Strategieorientiertes Kompetenzmanagement 2.0 ist in diesem Verständnis eine Managementdisziplin, die es allen Mitarbeitern ermöglicht, ihr individuelles Kompetenzmanagement im Rahmen der strategischen Ziele und mit Hilfe bedarfsgerechter Kompetenzmanagement-Systeme im Netz zu planen und umzusetzen. Ziel ist es, die Potenziale der Unternehmen im Bereich der Mitarbeiterkompetenzen effizient zu nutzen und zielorientiert zu entwickeln.
Der Fokus des Kompetenzmanagements wird sich von formellen zu informellen, kommunikativen, kollaborativen und selbstgesteuerten Formen der Kompetenzentwicklung verschieben.Kompetenzentwicklung kann nur erfolgreich umgesetzt werden, wenn sie sich an den strategischen Unternehmenszielen ausrichtet. Strategische Entscheidungen determinieren die Kompetenzen, die mit einem Kompetenzmanagement gesteuert werden. Auch müssen sich die Ziele und die Struktur des Kompetenzmanagements an den vorhandenen Organisations- und Kompetenzstrukturen sowie an Prozessen, Technologien und informationstechnischer Infrastruktur orientieren. Die im Unternehmen schon vorhandene Technologie setzt Maßstäbe an ein Kompetenz-Management-System, dessen Ausgestaltung und die Kompetenzmanager. Deshalb schlägt sich die Entwicklung zur Enterprise 2.0, zum Social Business, auch direkt in der Gestaltung des Kompetenzmanagements nieder.
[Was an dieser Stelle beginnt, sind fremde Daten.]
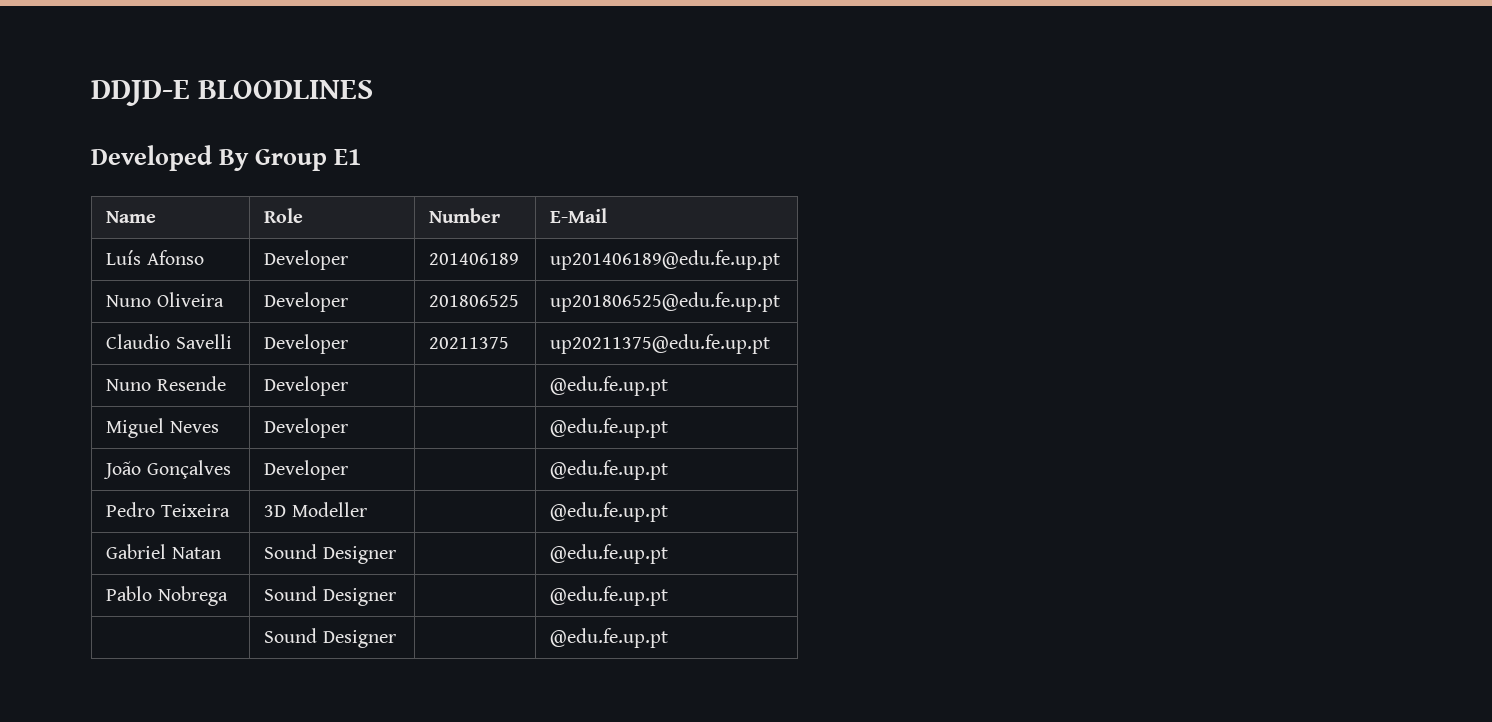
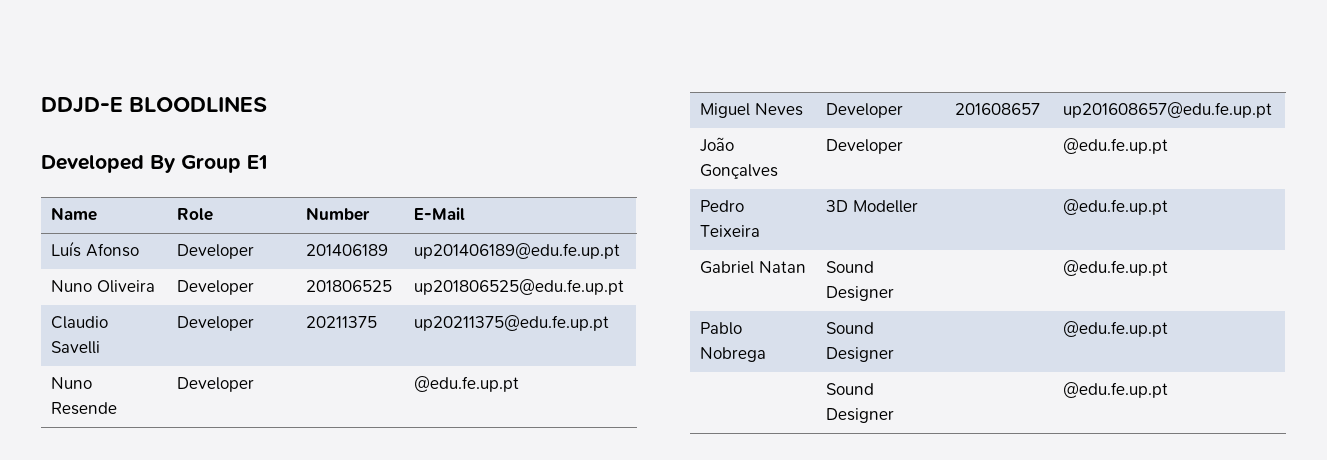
[550,418,669,438] | @edu.fe.up.pt -> [955,103,1041,115] [1063,102,1273,118] 201608657 | up201608657@edu.fe.up.pt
Das Kompetenzmanagement muss Strukturen, Systeme, Methoden und Werkzeuge entwickeln, die eine permanente, immer aktuelle Transparenz der Kompetenzen und Potenziale von Mitarbeitern, für sie selbst, aber auch für das Gesamtunternehmen, gewährleisten, Geschäftsprozesse sowie Kompetenzentwicklung koppeln, die Prozesse über die Gestaltung des Ermöglichungsrahmens fördern und begleiten. Innovative Kompetenz-Management-Systeme verknüpfen wesentliche interne und externe Prozesse, die das Erkennen der Potenziale und Entwicklungsmöglichkeiten der Talente auf allen Unternehmensebenen, die Ermöglichung der notwendigen Kompetenzentwicklungsprozesse sowie das Übertragen von Funktionen und komplexen Aufgaben an geeignete Führungskräfte und Mitarbeiter einschließen.[1] Die Hürden, die man in den Unternehmen überwinden muss, um diesen Weg zu gehen, sind hoch, aber beherrschbar.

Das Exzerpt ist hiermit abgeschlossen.